Niagara, RMU Get Atlantic Hockey Approval
by Adam Wodon/Managing Editor
Atlantic Hockey athletic directors and commissioner Bob DeGregorio met on a conference call Tuesday, to vote on whether to accept Niagara and Robert Morris as members, beginning in 2010-11.
Official confirmation has not come from the league office yet, but according to all indications and sources, the measure was approved, giving the two schools a home once the CHA officially disbands, following next season.
DeGregorio could not be reached for comment Tuesday. Athletic directors Ed McLaughlin of Niagara and Craig Coleman of Robert Morris declined comment for now.
While not commenting specifically on today's vote, Canisius athletic director Bill Maher, whose school shares a hometown of Buffalo, N.Y., with the Purple Eagles, said, "We have been supportive of Niagara coming in from the beginning.
"There was some action taken," Maher added, "and the league office is going to be coordinating (an announcement) from here."

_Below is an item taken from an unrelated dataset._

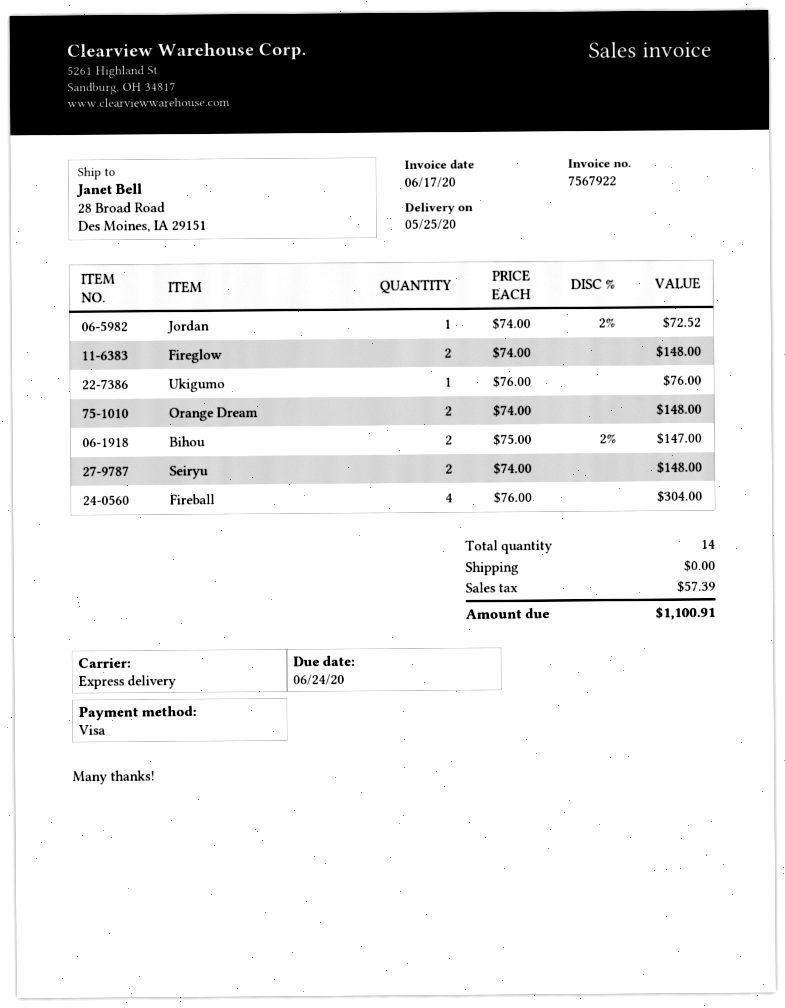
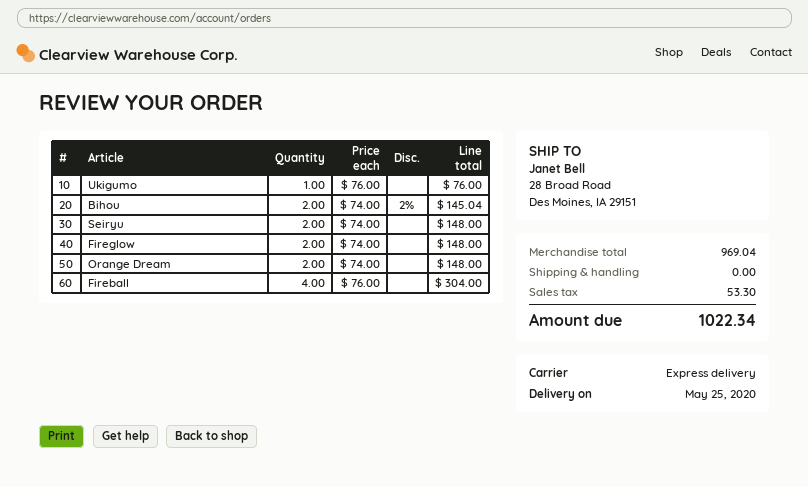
Jordan: 1 x 74.00 - 2% = 72.52 -> none
Bihou: 2 x 75.00 - 2% = 147.00 -> 2 x 74.00 - 2% = 145.04
tax: 57.39 -> 53.30
total: 1100.91 -> 1022.34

It's clear at this point that Niagara and Robert Morris did make formal applications, something that had not been previously discussed publicly. Given that, and the feedback coming out of today's meeting, it appears some kind of announcement should happen soon.
"We have been in favor of that," said American International athletic director Richard Bedard. "But that's about all I'm in position to say on the matter."

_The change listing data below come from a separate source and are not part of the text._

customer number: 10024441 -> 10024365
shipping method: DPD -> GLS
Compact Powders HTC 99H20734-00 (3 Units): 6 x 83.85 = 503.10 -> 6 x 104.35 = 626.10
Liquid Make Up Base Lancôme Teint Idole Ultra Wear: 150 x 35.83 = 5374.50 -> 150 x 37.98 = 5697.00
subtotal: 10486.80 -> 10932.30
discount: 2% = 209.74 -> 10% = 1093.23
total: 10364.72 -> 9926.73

Niagara and Robert Morris are two of the four remaining members of College Hockey America. Because of its inability to maintain six teams, and/or attract new programs to the league, the CHA has been in death throes now for the last year. The teams may compete as a quasi-league for one more season, but will likely lose its automatic NCAA bid, which it's hanging on to by a thread for this season.
A sticking point for Niagara switching to a league such as Atlantic Hockey, is that conference's limitation on scholarships to 11, well below the NCAA maximum of 18. Coach Dave Burkholder is said to be a proponent of Niagara attempting to make a go of things as an independent, and thus being allowed to keep its full 18 scholarships.
But it's been clear that McLaughlin is pursuing another conference affiliation, and with the ECAC unwilling to open its doors at this time, that leaves Atlantic Hockey as a natural, especially considering Niagara's proximity to existing AHA schools Mercyhurst and Canisius.
Niagara can also be encouraged by the fact that Atlantic Hockey, last year, approved an increase in its scholarship limit to 12.
"The decision then was to take a year or two to fully catch up and then review any other action," Maher said, suggesting the limit could always be increased in the future.
A sticking point with that is the varying nature of the schools in Atlantic Hockey. The league was originally formed as a home for many wayward programs, including those that once played in Division II, some of whom did not want to make a huge commitment to hockey. Thus, the scholarship limit was put in as a compromise between those schools and others.
That raises the possibility in the future of Atlantic Hockey splitting into two divisions, but Maher said that wasn't on the table.
"We have a scheduling model that will have some divisional feel to it, but standings will be one Atlantic Hockey standings and one tournament."